• [Task to carry out]
Repeat the records in full. No pictures belong in the copy.
□ □ □ □ □
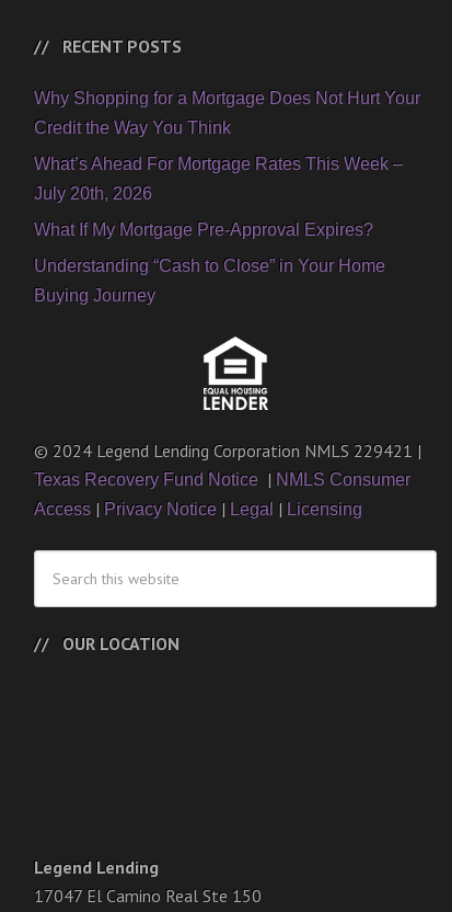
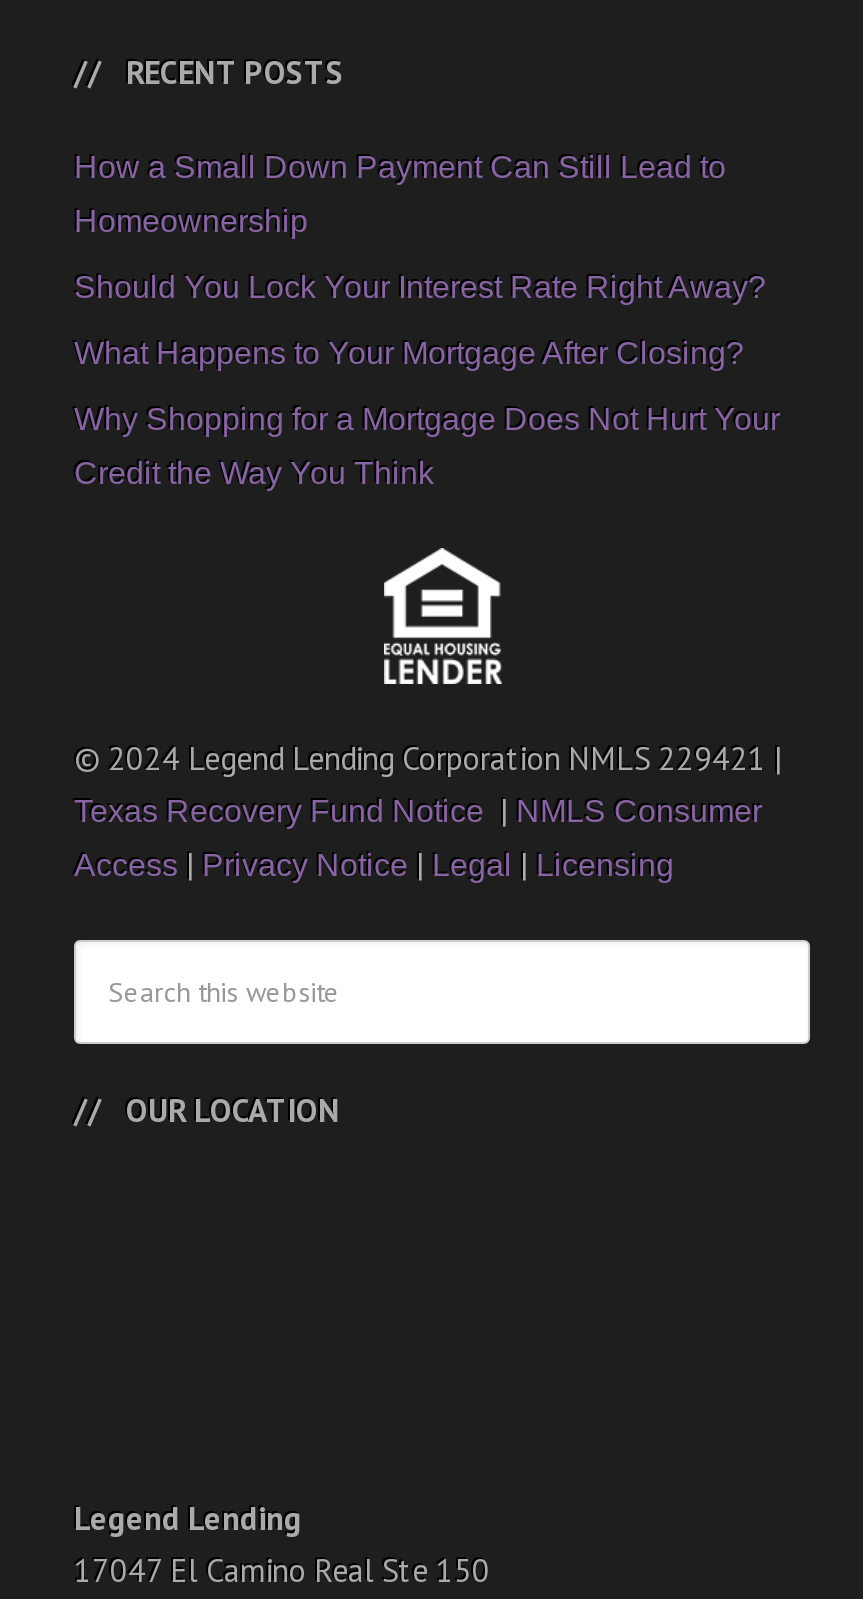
none -> [74,151,766,371] How a Small Down Payment Can Still Lead to | Homeownership | Should You Lock Your Interest Rate Right Away? | What Happens to Your Mortgage After Closing?
moved [34,89,420,137] -> [74,403,780,491]: Why Shopping for a Mortgage Does Not Hurt Your | Credit the Way You Think
[34,155,403,305] What’s Ahead For Mortgage Rates This Week – | July 20th, 2026 | What If My Mortgage Pre-Approval Expires? | Understanding “Cash to Close” in Your Home | Buying Journey -> none

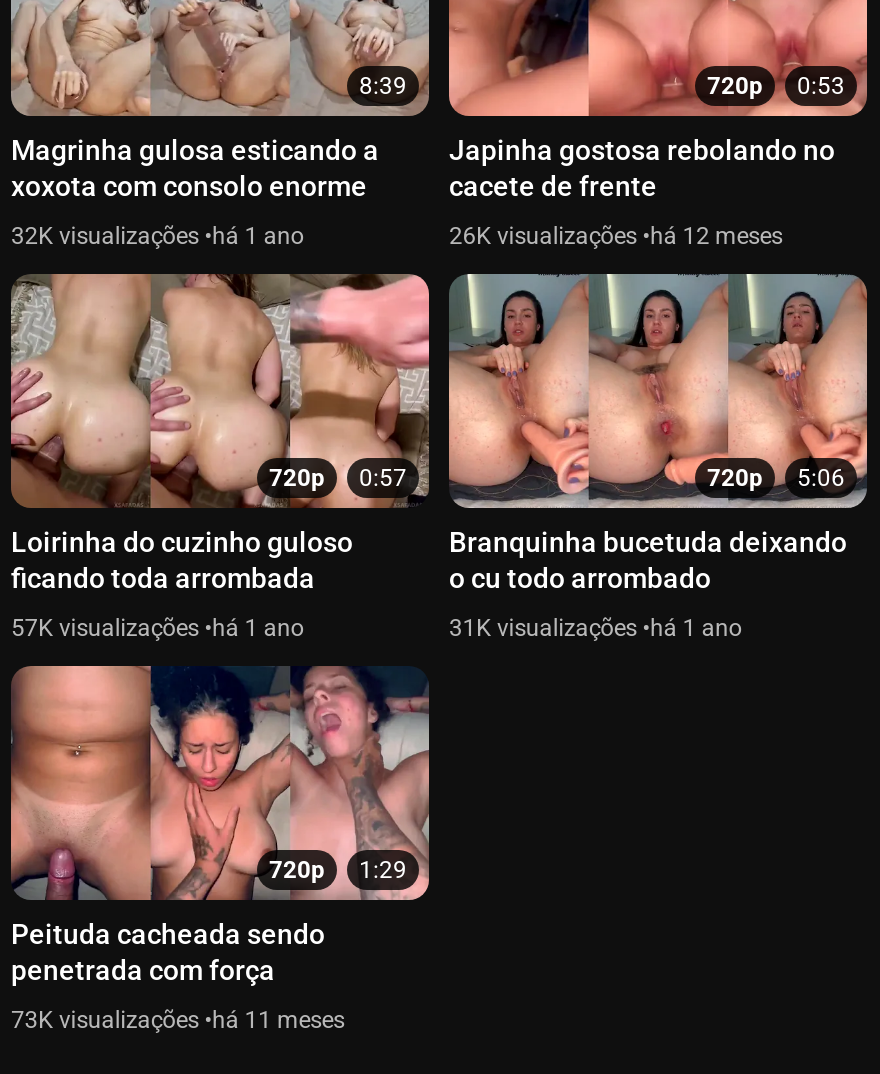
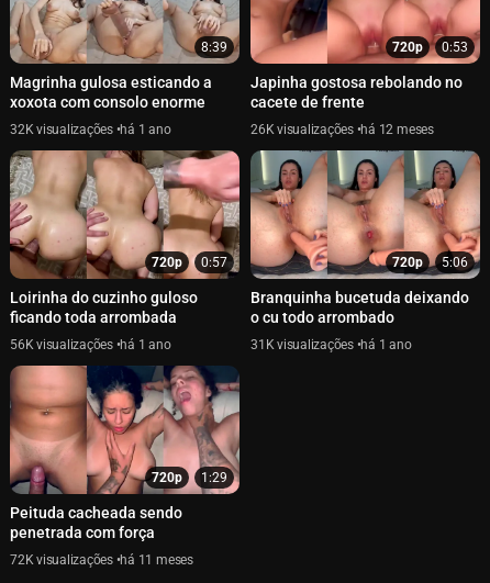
[11,614,59,642] 57K -> [10,337,36,353] 56K
[11,1006,59,1034] 73K -> [10,552,36,568] 72K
□ □ □ □ □
• [Written answer]
none -> [74,151,766,371] How a Small Down Payment Can Still Lead to | Homeownership | Should You Lock Your Interest Rate Right Away? | What Happens to Your Mortgage After Closing?
moved [34,89,420,137] -> [74,403,780,491]: Why Shopping for a Mortgage Does Not Hurt Your | Credit the Way You Think
[34,155,403,305] What’s Ahead For Mortgage Rates This Week – | July 20th, 2026 | What If My Mortgage Pre-Approval Expires? | Understanding “Cash to Close” in Your Home | Buying Journey -> none

[11,614,59,642] 57K -> [10,337,36,353] 56K
[11,1006,59,1034] 73K -> [10,552,36,568] 72K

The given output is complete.